Barnaby Joyce is a serious threat to the electoral prospects of the Coalition and must be removed forthwith from Opposition ranks.

There is, simply put, no further benefit, and considerable risk, in keeping the Queensland senator in the tent.

Under the Howard government, Joyce was at best nuisance value. His tendency to cross the floor did not wreck too many Bills. He almost derailed the government’s media law reforms after reneging on a party-room agreement to support the Bills, but Steve Fielding saved the day by supporting them.

But for most of the past two years, emboldened by the lack of authoritative leadership in either his own party or the Liberal Party, Joyce has stopped being a nuisance and has become, instead, highly damaging.

For what end is not entirely clear. He appears to believe the Nationals must carve out a more separate identity from the Liberals, but at the same time he wants the benefits of a coalition, including sharing power in the event they return to power.

Take last week, for instance. The Coalition managed, briefly, to keep the focus on the government, with most media attention focused on the Prime Minister’s relatively poor handling of the asylum-seeker issue.

Joyce apparently decided that wasn’t right, and made two valiant efforts to swing the focus back onto the Coalition’s internal problems. He launched a remarkable attack on Bill Heffernan over Cubbie Station, deliberately targeting his Liberal colleague despite Nick Xenophon saying exactly the same things about Cubbie’s viability as Heffernan did.

And then, on the weekend, Joyce went to Glenn Milne to issue a quite astonishing set of demands to the Liberals.

First was that Malcolm Turnbull “shut down” (Milne’s words) any of his MPs who criticise the Nationals. Coming two days after he had savaged Heffernan, that was rich indeed.

Second was that Turnbull break off negotiations with the government on its CPRS and adopt the Nationals’ line of complete opposition (and, presumably, pig-headed denial that climate change even exists).

The second demand is simply remarkable. It directly contradicts the position adopted by the Nationals and Liberals at the joint party-room meeting just over a fortnight ago, which was that negotiations with the government proceed.

Joyce appears to have no interest in what his own party room decided just 15 days ago.

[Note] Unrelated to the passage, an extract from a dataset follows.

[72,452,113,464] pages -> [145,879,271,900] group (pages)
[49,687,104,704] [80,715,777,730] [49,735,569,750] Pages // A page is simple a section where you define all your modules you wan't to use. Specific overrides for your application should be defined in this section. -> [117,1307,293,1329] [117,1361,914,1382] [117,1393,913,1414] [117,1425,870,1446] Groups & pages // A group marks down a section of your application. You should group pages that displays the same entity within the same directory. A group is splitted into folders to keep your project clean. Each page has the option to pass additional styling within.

It’s clearly no longer just about the Nationals and their quest for relevance as Australian politics leaves them behind. There is no apparent purpose behind Joyce’s destabilisation, because he must surely know — if only because Queensland state politics has demonstrated it for the past 20 years — that splitting the Coalition will condemn the conservative side of politics to permanent Opposition.

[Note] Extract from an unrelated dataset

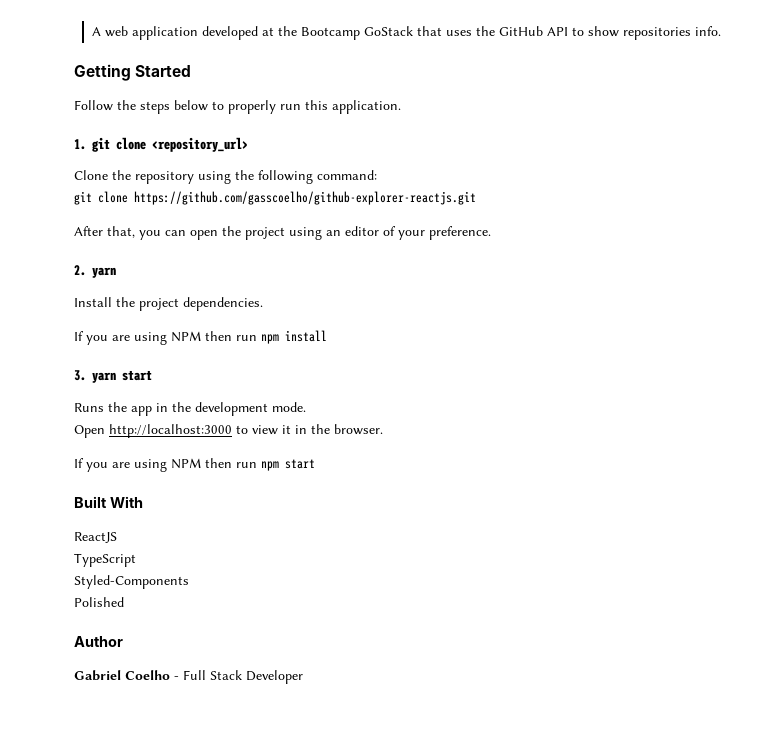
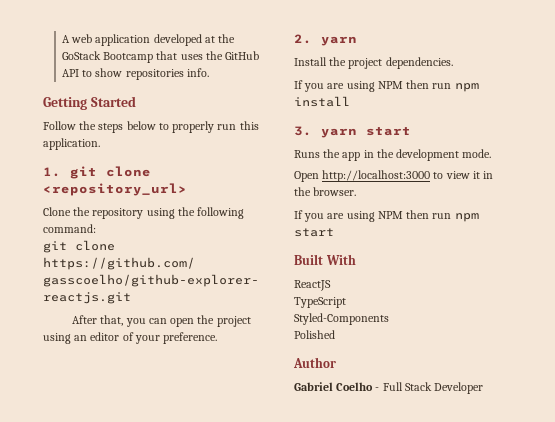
[301,26,414,40] Bootcamp GoStack -> [61,51,154,63] GoStack Bootcamp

No, now it’s about the ego of Barnaby Joyce. Perhaps he started to believe all that publicity about being a maverick and the voice of regional Australia.

Joyce is not even his party’s leader. He’s the leader of a rump of senators who need a bloke from another party to sit with them in order to get party status. Yet he feels entitled to tell the Liberals how to run their party and ignores decisions made in his own party room.

So here we are, again, talking about the Opposition’s internal problems, watching the Coalition rip and tear at each other.

This is entirely the fault of Joyce. If he continues in the federal Coalition, he will continue to destabilise, to distract, to redirect attention from the government to the Opposition. All, apparently, because of his own ego. He has no alternative strategy. He is not even interested in the basic idea of trying to improve the government’s legislation, which must surely be the first responsibility of any Opposition.

But, you might observe, Joyce is a Nationals senator and surely the Nationals will not kick out their highest-profile member? Ah, but he’s not a Nationals senator. He’s a member of the Liberal National Party, which is affiliated with the Liberal Party. The federal Liberal Party should demand that the LNP remove Joyce.

There is no downside to having Joyce sit as an independent. His vote cannot be relied on now in the Senate, given his professed willingness to cross the floor on any issue. Indeed, as he showed over the media policy legislation in 2006, he cannot even be relied on to vote the way he says he will vote. Once he is removed from the Coalition, his incessant criticism of the Liberals will simply be one more voice of criticism from their political opponents. You can’t destabilise from without.

It would even be in Joyce’s own interests, enabling him to work on building his own political profile.

The alternative is more of the same, until he succeeds in breaking the Coalition apart or, worse, simply provides permanent disunity and destabilisation.

As we’ve said time and again, Australia needs an Opposition worthy of the name, not one obsessed with its own internal problems. It’s not merely for their own good that the Opposition needs to get rid of this bloke, and fast.